*** Block opens ***

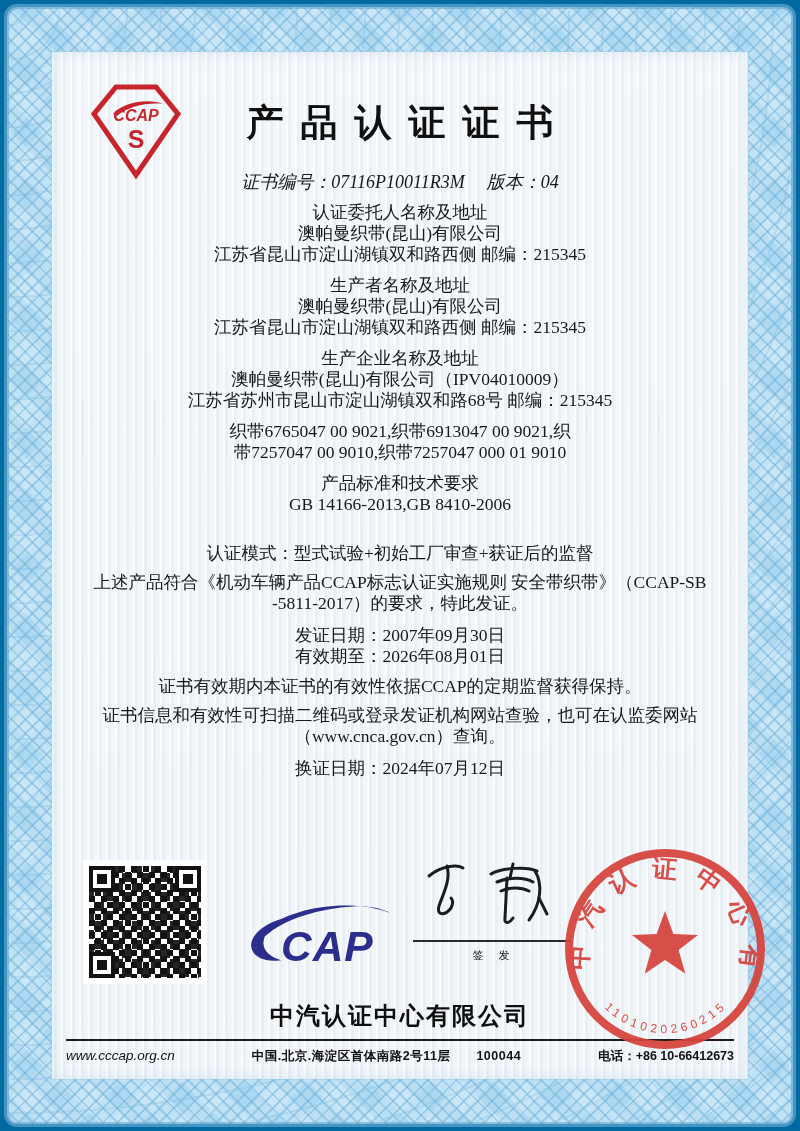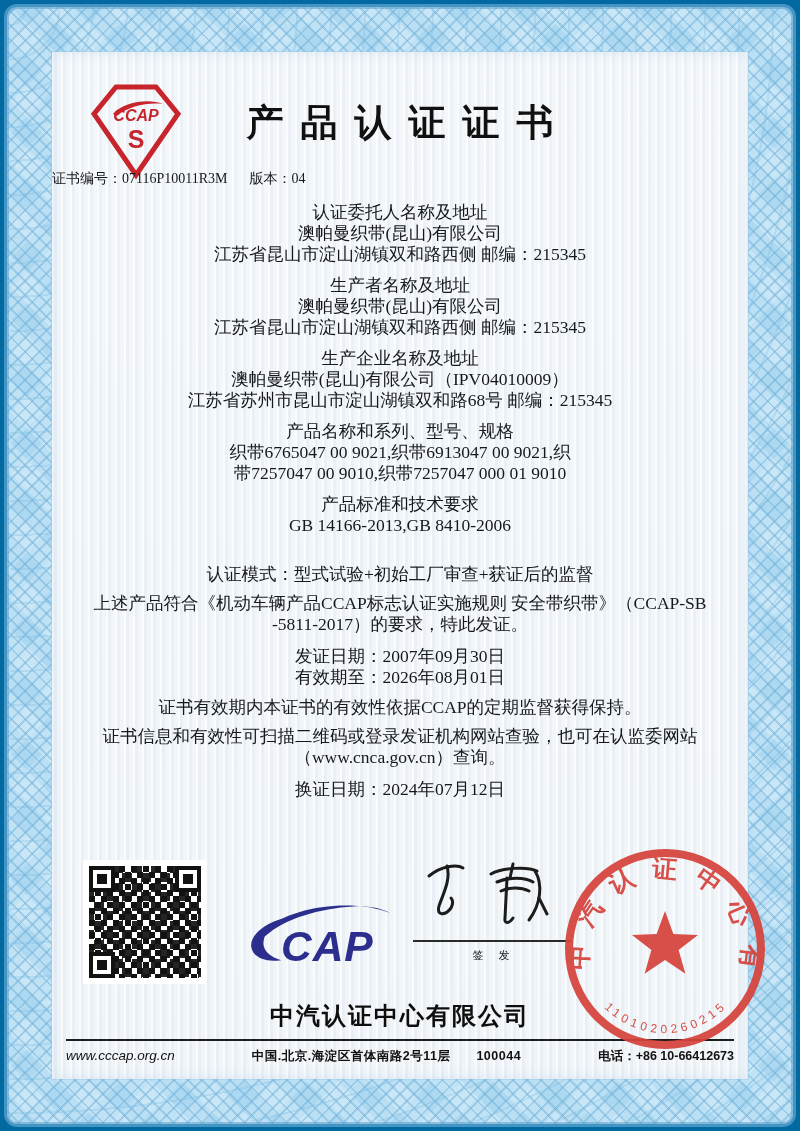--- a/index.html
+++ b/index.html
@@ -33,21 +33,21 @@
       linear-gradient(180deg,#f3f7fa,#eef3f7);
     box-shadow: 0 0 0 1px rgba(150,195,225,.35), 0 0 14px rgba(140,185,220,.25) inset;
   }
 
   
   .gem-logo { position:absolute; left:33px; top:22px; width:102px; height:110px; }
   .title {
     position:absolute; left:0; right:0; top:46px; text-align:center;
     font-size:37px; font-weight:bold; letter-spacing:17px; padding-left:17px; color:#101010;
   }
-  .certline { position:absolute; left:0; right:0; top:118px; font-size:14px; }
+  .certline { position:absolute; left:0; right:0; top:118px; text-align:center; font-size:18px;font-style:italic; }
   .certline .gap { display:inline-block; width:22px; }
 
   
   .main { position:absolute; left:0; right:0; top:150px; text-align:center; font-size:17.5px; line-height:21px; }
   .section { margin-bottom:10px; }
   .mode-line { margin-top:28px; margin-bottom:8px; }
   .statement { margin-bottom:11px; }
   .dates-row { display:flex; justify-content:space-between; padding:0 74px; margin-bottom:9px;flex-direction:column; }
   .validity { margin-bottom:8px; }
   .verify { margin-bottom:11px; }
@@ -125,21 +125,20 @@
         <div>江苏省昆山市淀山湖镇双和路西侧 邮编：215345</div>
       </div>
 
       <div class="section">
         <div>生产企业名称及地址</div>
         <div>澳帕曼织带(昆山)有限公司（IPV04010009）</div>
         <div>江苏省苏州市昆山市淀山湖镇双和路68号 邮编：215345</div>
       </div>
 
       <div class="section">
-        <div>产品名称和系列、型号、规格</div>
         <div>织带6765047 00 9021,织带6913047 00 9021,织</div>
         <div>带7257047 00 9010,织带7257047 000 01 9010</div>
       </div>
 
       <div class="section">
         <div>产品标准和技术要求</div>
         <div>GB 14166-2013,GB 8410-2006</div>
       </div>
 
       <div class="mode-line">认证模式：型式试验+初始工厂审查+获证后的监督</div>

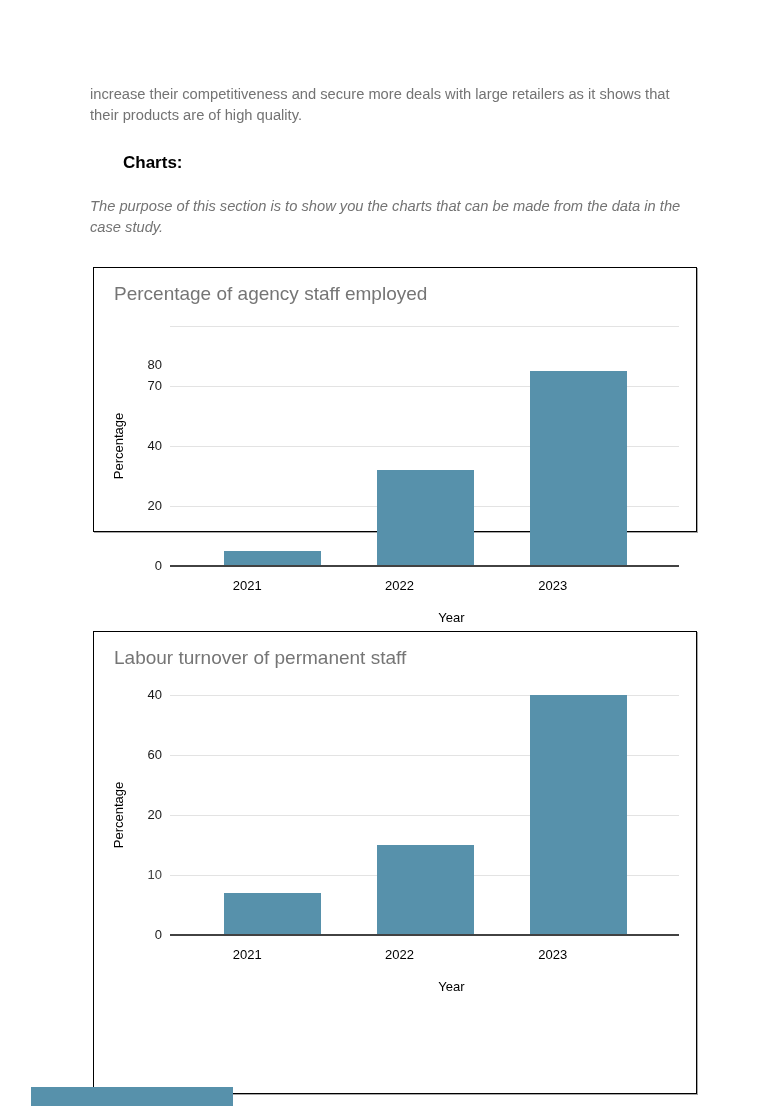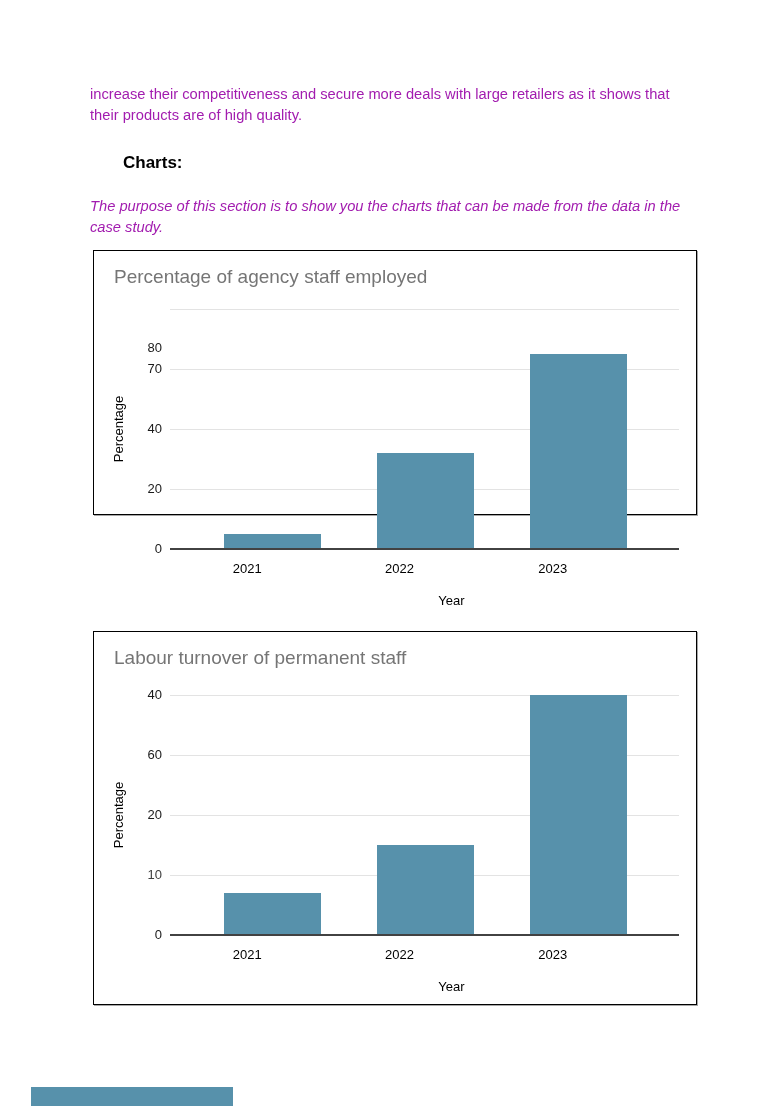--- a/index.html
+++ b/index.html
@@ -2,31 +2,31 @@
 <html><head>
 <meta charset="utf-8">
 <style>
   * { margin:0; padding:0; box-sizing:border-box; }
   html,body { width:775px; height:1106px; }
   body {
     position:relative; overflow:hidden; background:#ffffff;
     font-family:"Liberation Sans","DejaVu Sans",sans-serif; color:#000;
   }
   .content { position:absolute; left:90px; top:84px; width:600px; }
-  .body-text { font-size:14.7px; line-height:21px; color:#a21caf; }
+  .body-text { font-size:14.7px; line-height:21px; color:#737373; }
   .section-heading { font-size:17px; font-weight:bold; margin-top:27px;margin-left:33px; }
   .body-text + .section-heading { }
   .para2 { margin-top:23px;font-style:italic; }
 
   .chart-box {
     position:absolute; left:93px; width:604px; background:#fff;
     border:1px solid #000; box-shadow:1px 1px 0 rgba(60,60,60,0.45);
   }
-  #chart-0 { top:250px; height:265px; }
-  #chart-1 { top:631px; height:374px; }
+  #chart-0 { top:267px; height:265px; }
+  #chart-1 { top:631px; height:463px; }
   .chart-inner { position:relative; width:100%; height:100%; }
 
   .chart-title {
     position:absolute; left:20px; top:15px; font-size:19px; color:#757575;
     white-space:nowrap;
   }
   .gridline { position:absolute; height:1px; background:#e3e3e3; }
   .axis-line { position:absolute; height:2px; background:#424242; }
   .ytick-label {
     position:absolute; font-size:13px; color:#1a1a1a; text-align:right;

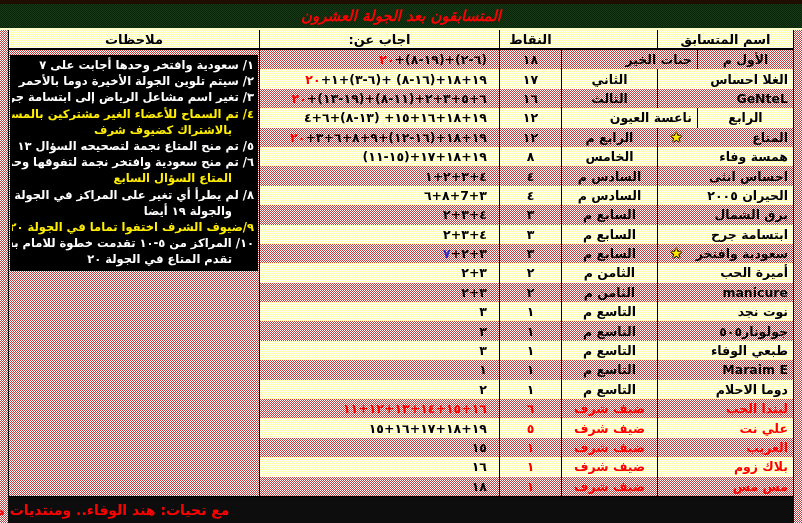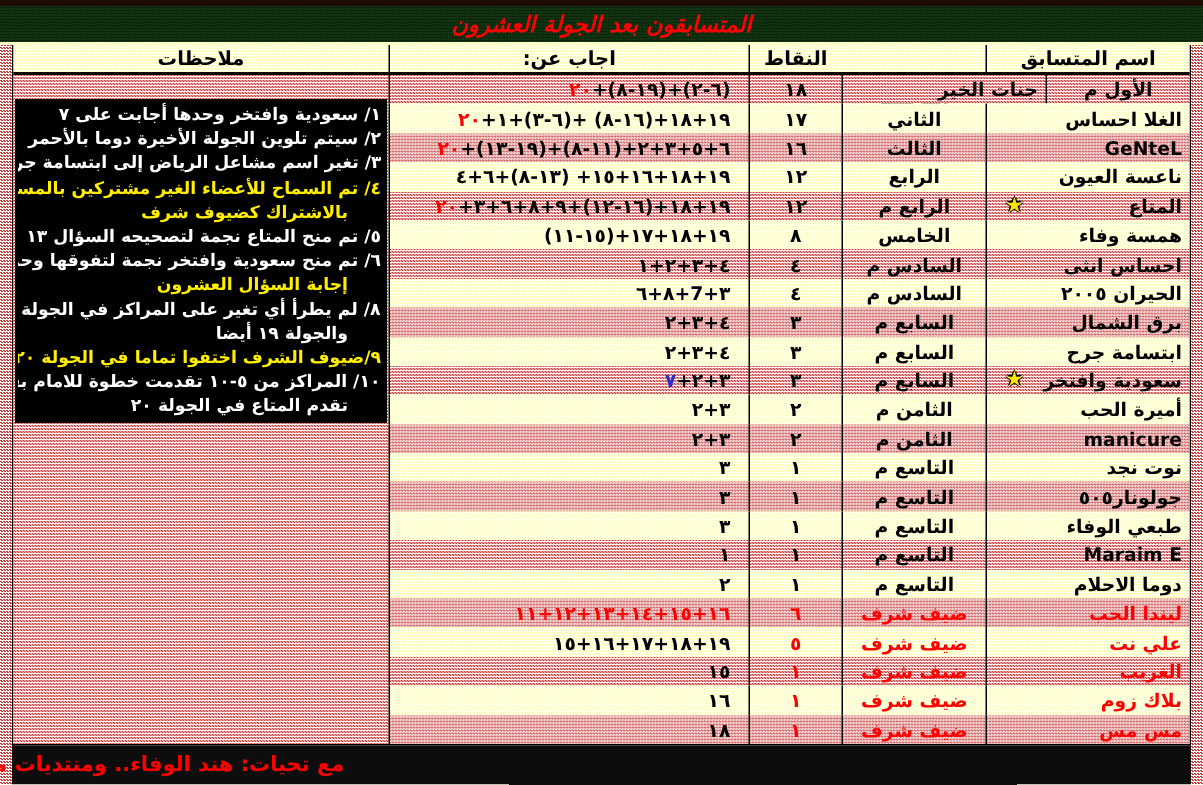--- a/index.html
+++ b/index.html
@@ -34,21 +34,21 @@
       font-weight:bold;font-size:13px;color:#000;direction:rtl;}
   .w-notes{width:250px;}
   .w-ajab{flex:1;}
   .w-pts{width:62px;}
   .w-rank{width:96px;margin-top:36px;}
   .w-name{width:136px;}
   .bl{border-left:1px solid #000;}
   .tbody{display:flex;height:446px;}
   
   .notes-col{
-    width:250px;box-sizing:border-box;padding-top:16px;
+    width:250px;box-sizing:border-box;padding-top:5px;
     background:repeating-conic-gradient(#c63b3b 0% 25%,#ffffff 0% 50%) 0 0/2px 2px;
   }
   .notes-box{
     background:#000;color:#fff;margin:0 1px;padding:2px 4px 3px 2px;
     direction:rtl;text-align:right;font-size:11.5px;font-weight:bold;line-height:16.2px;
   }
   .nline{white-space:nowrap;overflow:hidden;}
   .nline.ind{padding-right:22px;}
   
   .rows{flex:1;display:flex;flex-direction:column;}
@@ -97,21 +97,21 @@
     <div class="tbody">
       <div class="notes-col">
         <div class="notes-box" id="notesBox">
             <div class="nline">١/ سعودية وافتخر وحدها أجابت على ٧</div>
             <div class="nline">٢/ سيتم تلوين الجولة الأخيرة دوما بالأحمر</div>
             <div class="nline">٣/ تغير اسم مشاعل الرياض إلى ابتسامة جرح</div>
             <div class="nline t-yellow">٤/ تم السماح للأعضاء الغير مشتركين بالمسابقة</div>
             <div class="nline t-yellow ind">بالاشتراك كضيوف شرف</div>
             <div class="nline">٥/ تم منح المتاع نجمة لتصحيحه السؤال ١٣</div>
             <div class="nline">٦/ تم منح سعودية وافتخر نجمة لتفوقها وحدها في</div>
-            <div class="nline t-yellow ind">إجابة السؤال العشرون</div>
+            <div class="nline t-yellow ind">المتاع السؤال السابع</div>
             <div class="nline">٨/ لم يطرأ أي تغير على المراكز في الجولة ١٨</div>
             <div class="nline ind">والجولة ١٩ أيضا</div>
             <div class="nline t-yellow">٩/ضيوف الشرف اختفوا تماما في الجولة ٢٠</div>
             <div class="nline">١٠/ المراكز من ٥-١٠ تقدمت خطوة للامام بفضل</div>
             <div class="nline ind">تقدم المتاع في الجولة ٢٠</div>
           </div>
       </div>
       <div class="rows" id="rowsHost">
           <div class="row odd">
             <div class="c c-ajab">
@@ -144,24 +144,24 @@
             <div class="c c-rank">الثالث</div>
             <div class="c c-name">
               <span class="nm">GeNteL</span>
             </div>
           </div>
           <div class="row even">
             <div class="c c-ajab">
               <span>١٩+١٨+١٦+١٥+ (١٣-٨)+٦+٤</span>
             </div>
             <div class="c c-pts">١٢</div>
+            <div class="c c-name">
+              <span class="nm">ناعسة العيون</span>
+            </div>
             <div class="c c-rank">الرابع</div>
-            <div class="c c-name">
-              <span class="nm">ناعسة العيون</span>
-            </div>
           </div>
           <div class="row odd">
             <div class="c c-ajab">
               <span class="t-red">٢٠</span>
               <span>+١٩+١٨+(١٦-١٢)+٩+٨+٦+٣</span>
             </div>
             <div class="c c-pts">١٢</div>
             <div class="c c-rank">الرابع م</div>
             <div class="c c-name">
               <span class="star">★</span>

*** Block closes ***

Exactly as written, restate all of the data, leaving out the images.

▸ RESULT
--- a/index.html
+++ b/index.html
@@ -33,21 +33,21 @@
       linear-gradient(180deg,#f3f7fa,#eef3f7);
     box-shadow: 0 0 0 1px rgba(150,195,225,.35), 0 0 14px rgba(140,185,220,.25) inset;
   }
 
   
   .gem-logo { position:absolute; left:33px; top:22px; width:102px; height:110px; }
   .title {
     position:absolute; left:0; right:0; top:46px; text-align:center;
     font-size:37px; font-weight:bold; letter-spacing:17px; padding-left:17px; color:#101010;
   }
-  .certline { position:absolute; left:0; right:0; top:118px; font-size:14px; }
+  .certline { position:absolute; left:0; right:0; top:118px; text-align:center; font-size:18px;font-style:italic; }
   .certline .gap { display:inline-block; width:22px; }
 
   
   .main { position:absolute; left:0; right:0; top:150px; text-align:center; font-size:17.5px; line-height:21px; }
   .section { margin-bottom:10px; }
   .mode-line { margin-top:28px; margin-bottom:8px; }
   .statement { margin-bottom:11px; }
   .dates-row { display:flex; justify-content:space-between; padding:0 74px; margin-bottom:9px;flex-direction:column; }
   .validity { margin-bottom:8px; }
   .verify { margin-bottom:11px; }
@@ -125,21 +125,20 @@
         <div>江苏省昆山市淀山湖镇双和路西侧 邮编：215345</div>
       </div>
 
       <div class="section">
         <div>生产企业名称及地址</div>
         <div>澳帕曼织带(昆山)有限公司（IPV04010009）</div>
         <div>江苏省苏州市昆山市淀山湖镇双和路68号 邮编：215345</div>
       </div>
 
       <div class="section">
-        <div>产品名称和系列、型号、规格</div>
         <div>织带6765047 00 9021,织带6913047 00 9021,织</div>
         <div>带7257047 00 9010,织带7257047 000 01 9010</div>
       </div>
 
       <div class="section">
         <div>产品标准和技术要求</div>
         <div>GB 14166-2013,GB 8410-2006</div>
       </div>
 
       <div class="mode-line">认证模式：型式试验+初始工厂审查+获证后的监督</div>

--- a/index.html
+++ b/index.html
@@ -2,31 +2,31 @@
 <html><head>
 <meta charset="utf-8">
 <style>
   * { margin:0; padding:0; box-sizing:border-box; }
   html,body { width:775px; height:1106px; }
   body {
     position:relative; overflow:hidden; background:#ffffff;
     font-family:"Liberation Sans","DejaVu Sans",sans-serif; color:#000;
   }
   .content { position:absolute; left:90px; top:84px; width:600px; }
-  .body-text { font-size:14.7px; line-height:21px; color:#a21caf; }
+  .body-text { font-size:14.7px; line-height:21px; color:#737373; }
   .section-heading { font-size:17px; font-weight:bold; margin-top:27px;margin-left:33px; }
   .body-text + .section-heading { }
   .para2 { margin-top:23px;font-style:italic; }
 
   .chart-box {
     position:absolute; left:93px; width:604px; background:#fff;
     border:1px solid #000; box-shadow:1px 1px 0 rgba(60,60,60,0.45);
   }
-  #chart-0 { top:250px; height:265px; }
-  #chart-1 { top:631px; height:374px; }
+  #chart-0 { top:267px; height:265px; }
+  #chart-1 { top:631px; height:463px; }
   .chart-inner { position:relative; width:100%; height:100%; }
 
   .chart-title {
     position:absolute; left:20px; top:15px; font-size:19px; color:#757575;
     white-space:nowrap;
   }
   .gridline { position:absolute; height:1px; background:#e3e3e3; }
   .axis-line { position:absolute; height:2px; background:#424242; }
   .ytick-label {
     position:absolute; font-size:13px; color:#1a1a1a; text-align:right;

--- a/index.html
+++ b/index.html
@@ -34,21 +34,21 @@
       font-weight:bold;font-size:13px;color:#000;direction:rtl;}
   .w-notes{width:250px;}
   .w-ajab{flex:1;}
   .w-pts{width:62px;}
   .w-rank{width:96px;margin-top:36px;}
   .w-name{width:136px;}
   .bl{border-left:1px solid #000;}
   .tbody{display:flex;height:446px;}
   
   .notes-col{
-    width:250px;box-sizing:border-box;padding-top:16px;
+    width:250px;box-sizing:border-box;padding-top:5px;
     background:repeating-conic-gradient(#c63b3b 0% 25%,#ffffff 0% 50%) 0 0/2px 2px;
   }
   .notes-box{
     background:#000;color:#fff;margin:0 1px;padding:2px 4px 3px 2px;
     direction:rtl;text-align:right;font-size:11.5px;font-weight:bold;line-height:16.2px;
   }
   .nline{white-space:nowrap;overflow:hidden;}
   .nline.ind{padding-right:22px;}
   
   .rows{flex:1;display:flex;flex-direction:column;}
@@ -97,21 +97,21 @@
     <div class="tbody">
       <div class="notes-col">
         <div class="notes-box" id="notesBox">
             <div class="nline">١/ سعودية وافتخر وحدها أجابت على ٧</div>
             <div class="nline">٢/ سيتم تلوين الجولة الأخيرة دوما بالأحمر</div>
             <div class="nline">٣/ تغير اسم مشاعل الرياض إلى ابتسامة جرح</div>
             <div class="nline t-yellow">٤/ تم السماح للأعضاء الغير مشتركين بالمسابقة</div>
             <div class="nline t-yellow ind">بالاشتراك كضيوف شرف</div>
             <div class="nline">٥/ تم منح المتاع نجمة لتصحيحه السؤال ١٣</div>
             <div class="nline">٦/ تم منح سعودية وافتخر نجمة لتفوقها وحدها في</div>
-            <div class="nline t-yellow ind">إجابة السؤال العشرون</div>
+            <div class="nline t-yellow ind">المتاع السؤال السابع</div>
             <div class="nline">٨/ لم يطرأ أي تغير على المراكز في الجولة ١٨</div>
             <div class="nline ind">والجولة ١٩ أيضا</div>
             <div class="nline t-yellow">٩/ضيوف الشرف اختفوا تماما في الجولة ٢٠</div>
             <div class="nline">١٠/ المراكز من ٥-١٠ تقدمت خطوة للامام بفضل</div>
             <div class="nline ind">تقدم المتاع في الجولة ٢٠</div>
           </div>
       </div>
       <div class="rows" id="rowsHost">
           <div class="row odd">
             <div class="c c-ajab">
@@ -144,24 +144,24 @@
             <div class="c c-rank">الثالث</div>
             <div class="c c-name">
               <span class="nm">GeNteL</span>
             </div>
           </div>
           <div class="row even">
             <div class="c c-ajab">
               <span>١٩+١٨+١٦+١٥+ (١٣-٨)+٦+٤</span>
             </div>
             <div class="c c-pts">١٢</div>
+            <div class="c c-name">
+              <span class="nm">ناعسة العيون</span>
+            </div>
             <div class="c c-rank">الرابع</div>
-            <div class="c c-name">
-              <span class="nm">ناعسة العيون</span>
-            </div>
           </div>
           <div class="row odd">
             <div class="c c-ajab">
               <span class="t-red">٢٠</span>
               <span>+١٩+١٨+(١٦-١٢)+٩+٨+٦+٣</span>
             </div>
             <div class="c c-pts">١٢</div>
             <div class="c c-rank">الرابع م</div>
             <div class="c c-name">
               <span class="star">★</span>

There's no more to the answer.